'''

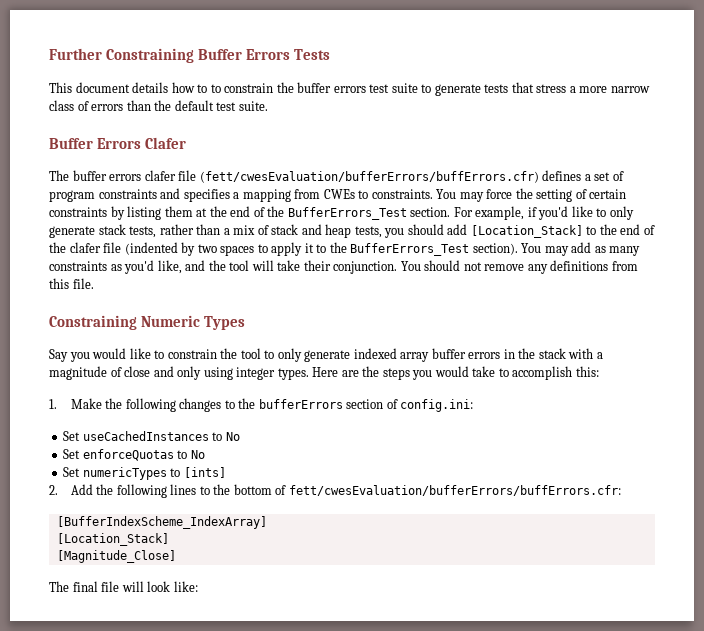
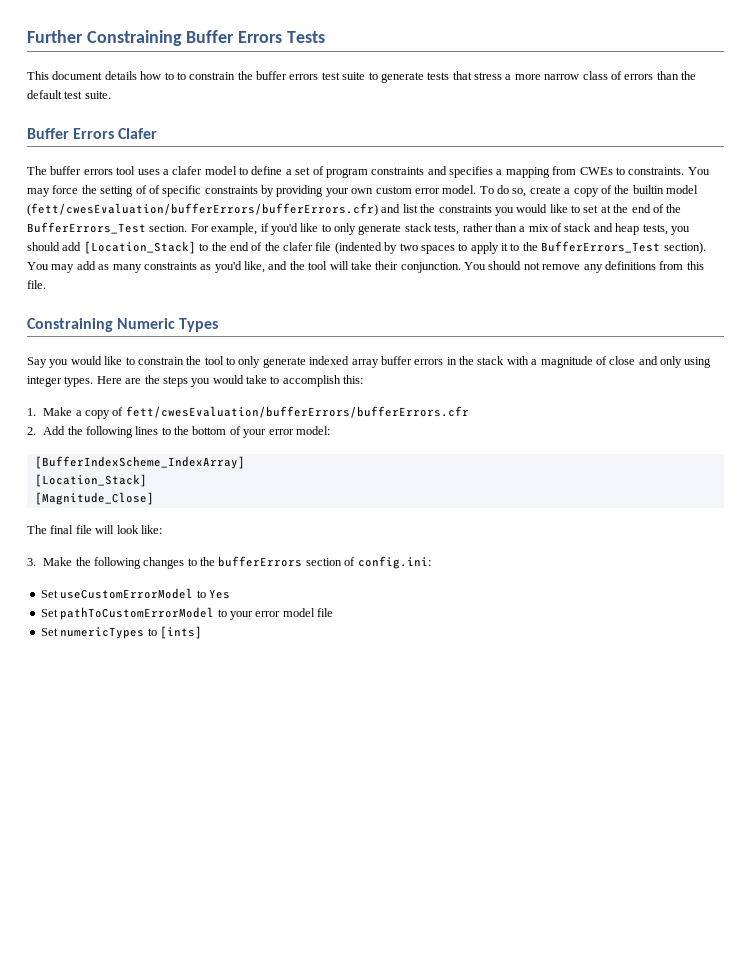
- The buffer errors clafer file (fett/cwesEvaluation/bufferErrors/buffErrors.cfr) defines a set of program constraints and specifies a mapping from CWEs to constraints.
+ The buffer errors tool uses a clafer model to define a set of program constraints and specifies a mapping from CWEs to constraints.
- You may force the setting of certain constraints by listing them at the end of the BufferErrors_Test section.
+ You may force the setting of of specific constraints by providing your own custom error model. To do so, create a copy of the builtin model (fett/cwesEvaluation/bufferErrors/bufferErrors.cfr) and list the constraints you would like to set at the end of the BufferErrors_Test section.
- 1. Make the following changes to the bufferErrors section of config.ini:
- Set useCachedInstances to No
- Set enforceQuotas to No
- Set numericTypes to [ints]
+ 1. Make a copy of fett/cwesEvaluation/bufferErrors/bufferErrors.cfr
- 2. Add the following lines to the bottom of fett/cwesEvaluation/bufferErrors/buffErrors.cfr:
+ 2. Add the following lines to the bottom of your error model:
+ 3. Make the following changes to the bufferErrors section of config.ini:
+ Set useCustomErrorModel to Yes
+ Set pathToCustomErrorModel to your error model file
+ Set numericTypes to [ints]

'''

» **Task item**
Filter the material for the word "lines" and copy each matching line.

» **Response to this task**
- 2. Add the following lines to the bottom of fett/cwesEvaluation/bufferErrors/buffErrors.cfr:
+ 2. Add the following lines to the bottom of your error model:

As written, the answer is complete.